Subject: IPS: Leaders Keep Eye on Timor Gap Revenue
Date: Fri, 12 Mar 1999 18:35:14 -0500
From: "John M. Miller" <fbp@igc.apc.org>

*Leaders Keep Eye on Timor Gap Revenue

By Andrew Nette

MELBOURNE, Australia, Mar 11 (IPS) - Last August, as Canberra was still in a state of shock after the overthrow of Indonesian President Suharto, a representative from Australia's largest mining company paid a quiet visit to jailed East Timorese leader Xanana Gusmao.

Few observers doubted that the subject for discussion was the status of the 1989 treaty that covers what some estimate could be billions in oil and mineral reserves in the seabed of the Timor Gap, between northern Australia and Indonesia.

With the trend toward some sort of independence for East Timor now seemingly irreversible, oil and gas companies operating in the contested seas of the Timor Gap will have to talk to a new government in Dili.

Publicly, the position of East Timorese resistance on the treaty's future is simple: It says it will honour all existing contracts in place in the resource-rich area and has no intention of negotiating any significant changes to the treaty.

That is also the position of Australia's Foreign Minister Alexander Downer, who raised the issue with Gusmao during a recent visit to Indonesia.

But off the record, senior members of the East Timorese resistance are keenly aware that independence would give Dili the right to negotiate with both the Australian government and the corporations operating in the Timor Gap.

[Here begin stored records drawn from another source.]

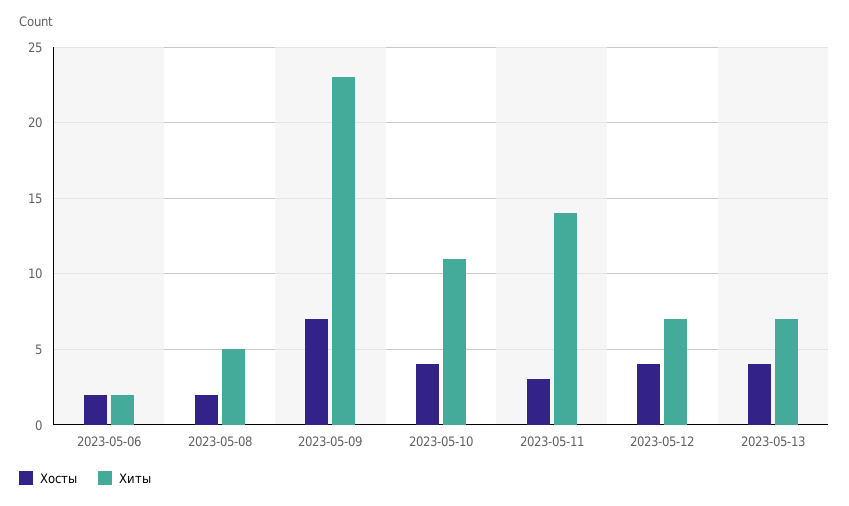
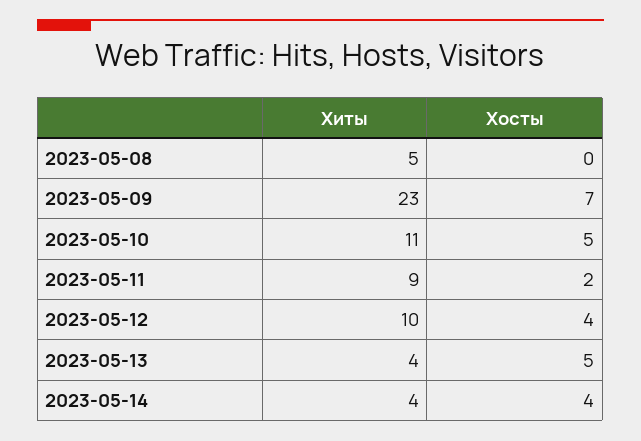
Хосты, 2023-05-06: 2 -> none
Хиты, 2023-05-06: 2 -> none
Хосты, 2023-05-08: 2 -> 0
Хосты, 2023-05-10: 4 -> 5
Хосты, 2023-05-11: 3 -> 2
Хиты, 2023-05-11: 14 -> 9
Хиты, 2023-05-12: 7 -> 10
Хосты, 2023-05-13: 4 -> 5
Хиты, 2023-05-13: 7 -> 4
Хиты, 2023-05-14: none -> 4
Хосты, 2023-05-14: none -> 4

''The Timor Gap Treaty will definitely be reviewed in relation to getting our new government a bigger share of the royalties,'' says one Australia-based member of the resistance.

The government in Jakarta has said it would put up no opposition to giving up its rights if East Timor breaks away from Indonesia.

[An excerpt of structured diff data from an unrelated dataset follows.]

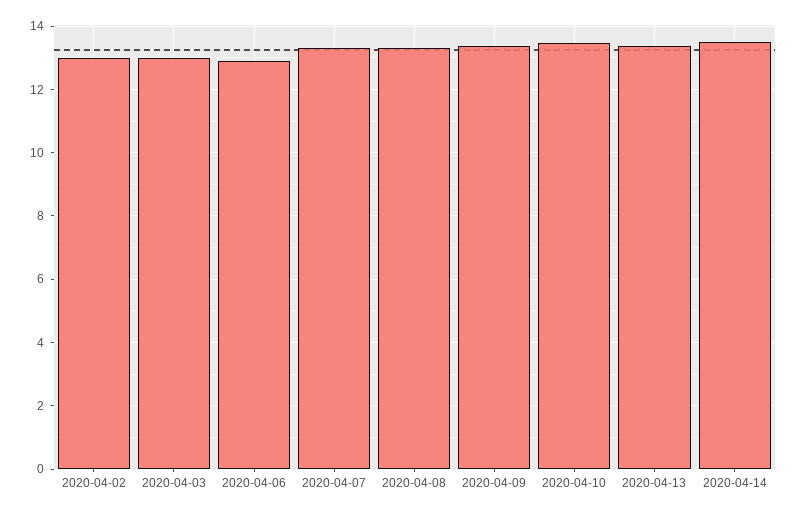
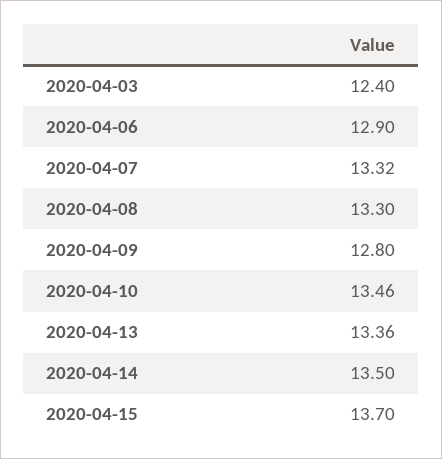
2020-04-02: 13 -> none
2020-04-03: 13 -> 12.4
2020-04-09: 13.4 -> 12.8
2020-04-15: none -> 13.7

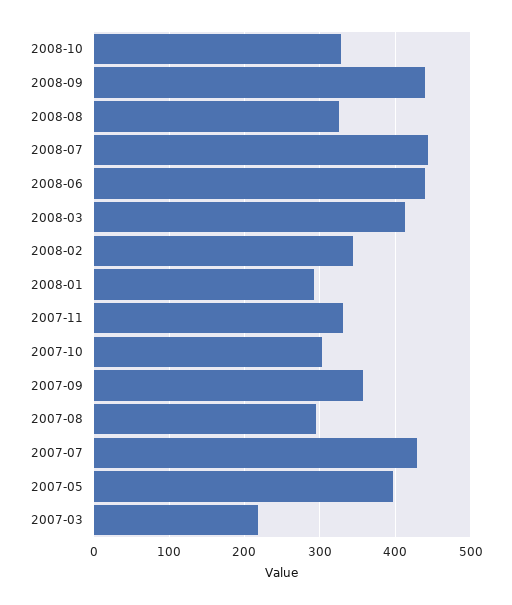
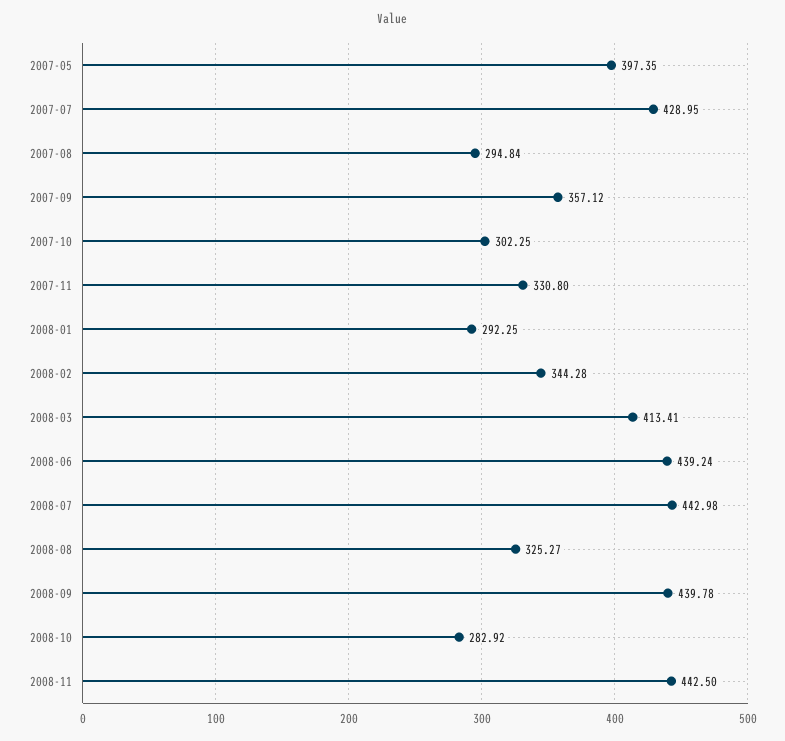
2008-10: 330 -> 282.92
2007-03: 220 -> none
2008-11: none -> 442.5

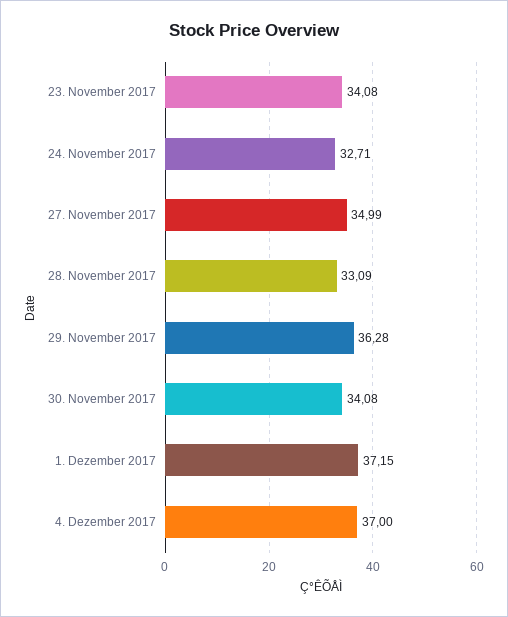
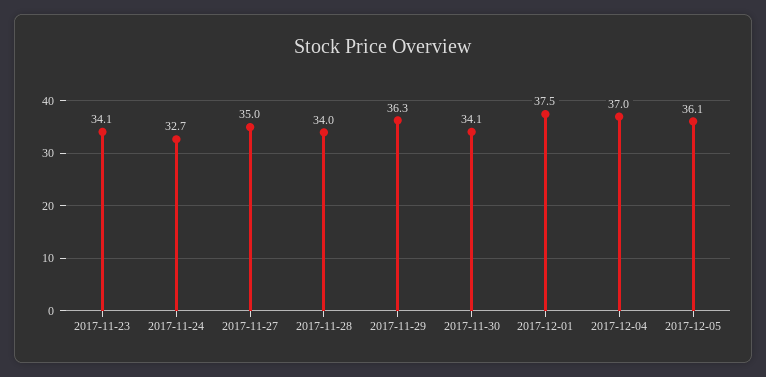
28. November 2017: 33.09 -> 34
1. Dezember 2017: 37.15 -> 37.5
2017-12-05: none -> 36.1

The resistance claims the new East Timorese state could easily build a solid agricultural economy to feed the population, while generating money from the export of commodities like coffee, and from tourism and fisheries.

Informed observers say, however, the revenue from Timor Gap's resources, the worth of which some put at 11 billion U.S. dollars, could be vital for the newly independent state.

While the real figure is unknown, East Timor's annual budget is estimated to be from 100 to 150 million dollars, nearly of all which comes from Jakarta.

Indonesia has said that independence would mean an immediate cut-off of East timor from the financial support it receives from the central government.

East Timor, which generates only a few million dollars a year in tax revenue, will then be reliant on international support to keep government administration and public infrastructure functioning.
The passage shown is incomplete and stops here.